Two years ago, some 18,000 unaccompanied Honduran children showed up on the United States border. Now community leaders say the number of youngsters heading north from this neighborhood has been cut by more than half. Honduras has dropped from first place to third among Central American countries sending unaccompanied children to the United States illegally.
Smart investments in Honduras are succeeding. This offers a striking rebuke to the rising isolationists in American politics. A Pew Research Center poll in April found that most Americans think the United States should “deal with its own problems” while others deal with theirs “as best they can,” a sentiment that’s at the core of Donald J. Trump’s “America First” slogan and “build a wall” campaign. Many seem to have lost their faith in American power.
The funding for violence prevention in Honduras — which this year cost between $95 million and $110 million — has also come under attack from the left. This summer, a bill was introduced in Congress to suspend security aid to Honduras because of corruption and human rights violations. These concerns are legitimate, but cutting our support would be a mistake.
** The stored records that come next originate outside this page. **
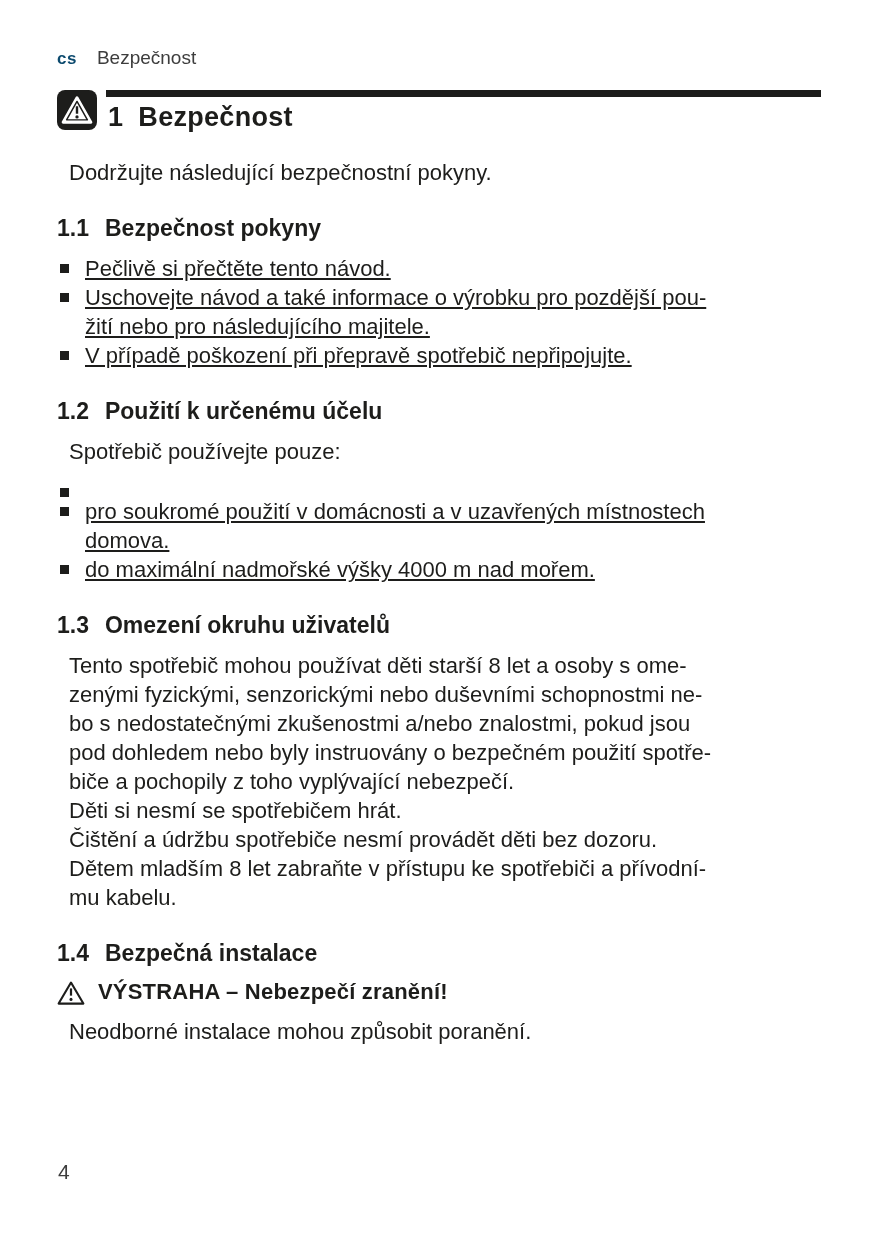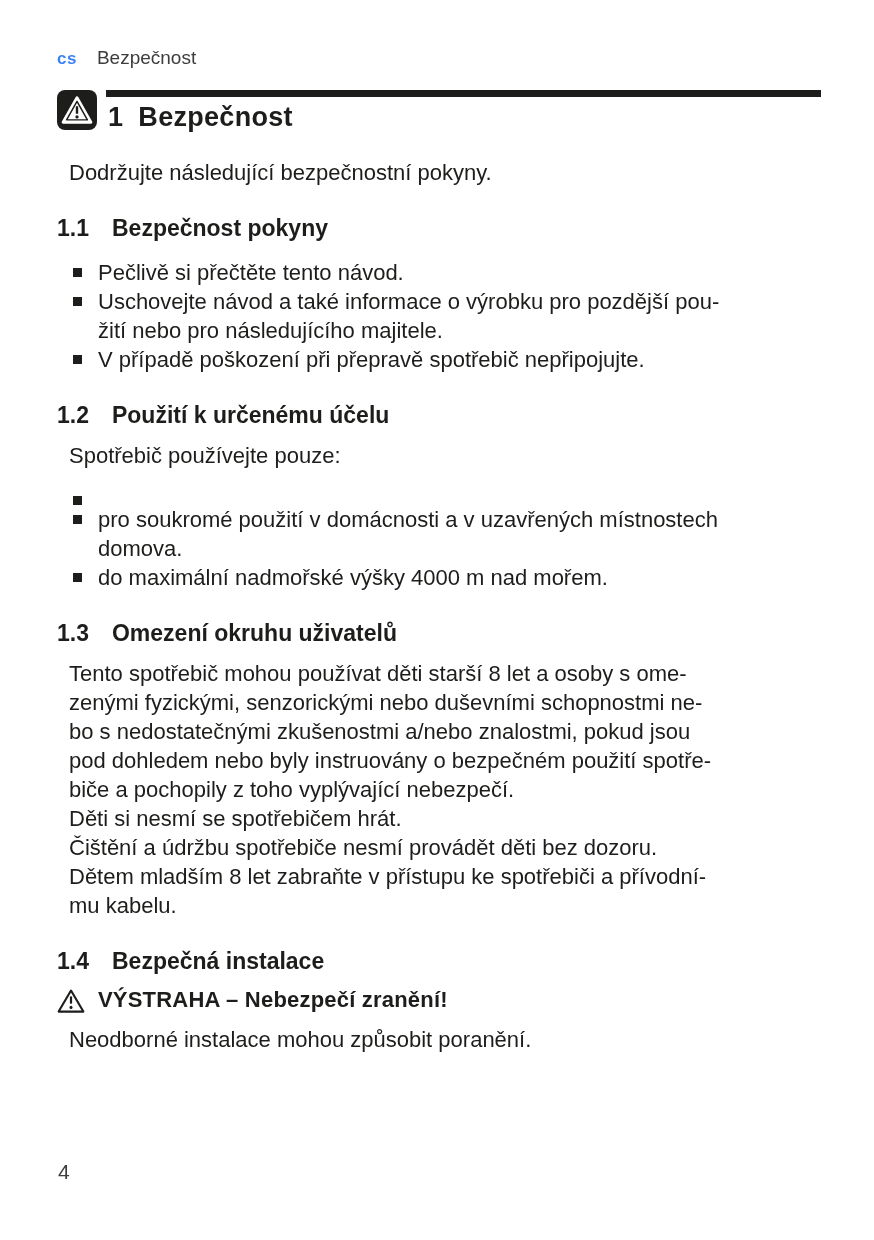"cs" .runhead .lang { color: #3b82f6 -> #0c4a6e }
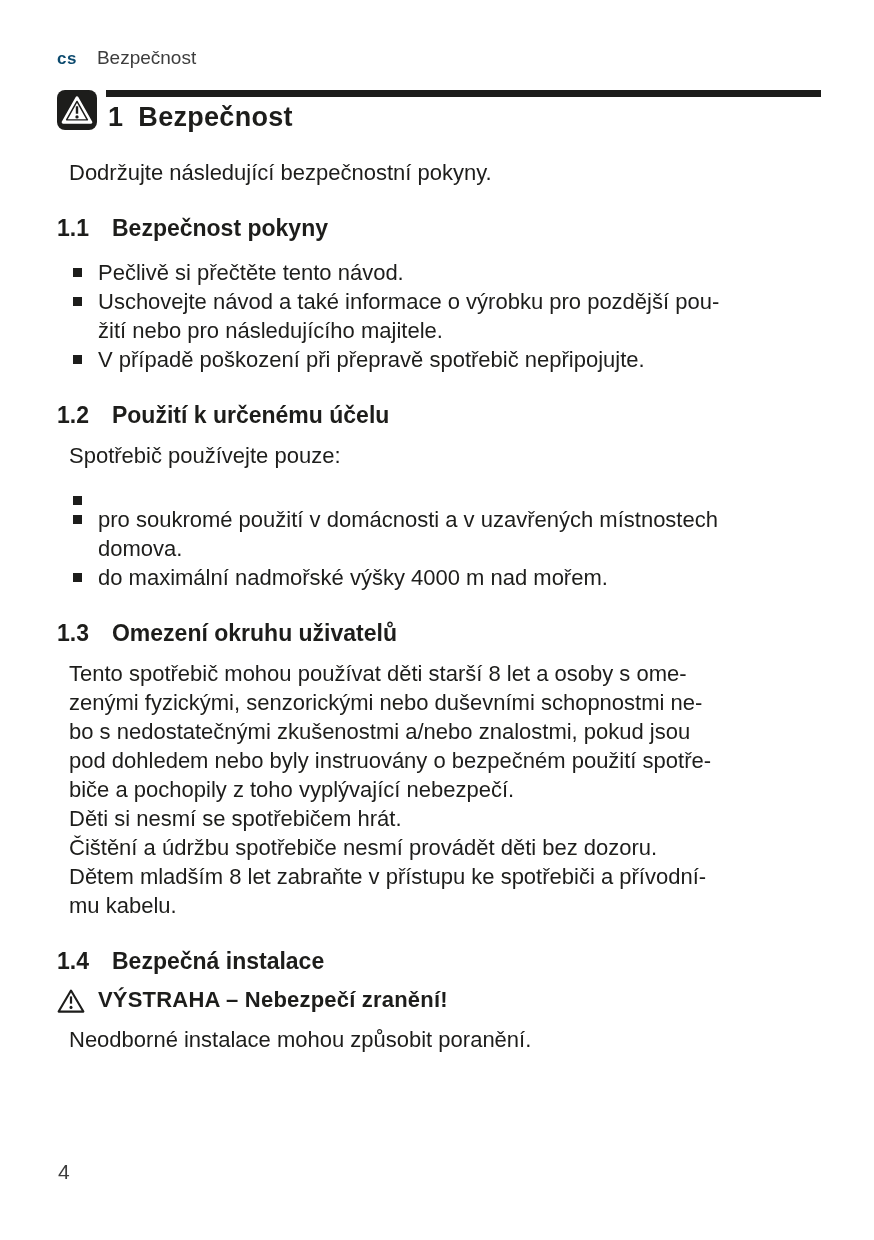"1.1" h2.section-title .num { margin-right: 23px -> 16px }
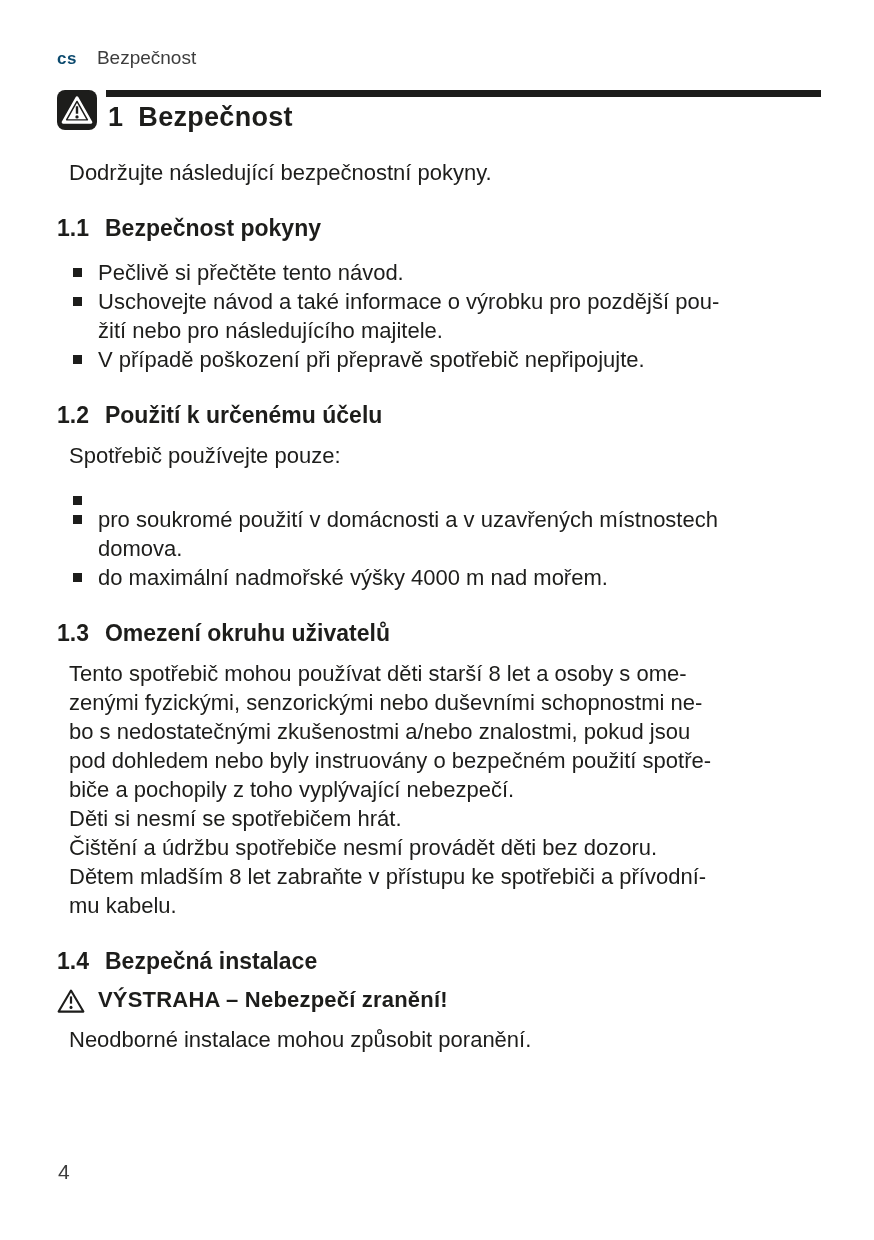"Pečlivě si přečtěte tento návod." ul.bullets, ul.steps { margin: 16px -> 3px; text-decoration: none -> underline }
What we really need to do is double down on the programs that are working and replicate them elsewhere. Even as fewer children are coming to the United States from Honduras, the overall number from Central America could set a record this year. What is working in Honduras may offer hope to Guatemala, El Salvador and other countries in crisis.
Until recently, parents didn’t let their children outside in Rivera Hernández, for fear of the six gangs that controlled the sprawling neighborhood of 150,000.
The gangs enforced a 6 p.m. curfew. Bodies littered the dirt streets in the morning. The 18th Street Gang set up a checkpoint, and every entering driver was asked: Where are you from? Where are you going? Anyone with wrong answers was shot on the spot. I heard from multiple sources — including in the State Department and the Honduran police — about gangsters playing soccer with the decapitated head of someone they had executed.
“It was like a ghost town,” said Jesús René Maradiaga, a community leader. Two of his daughters had been shot, one fatally.
No longer. In two years, homicides have plummeted 62 percent. On a recent Thursday night, I went to Daniel Pacheco’s twice-a-month movie night. A pastor and part-time carpenter, Mr. Pacheco picks up kids from the 18th Street Gang’s territory as well as kids from the area controlled by its fiercest rival, the Mara Salvatrucha gang.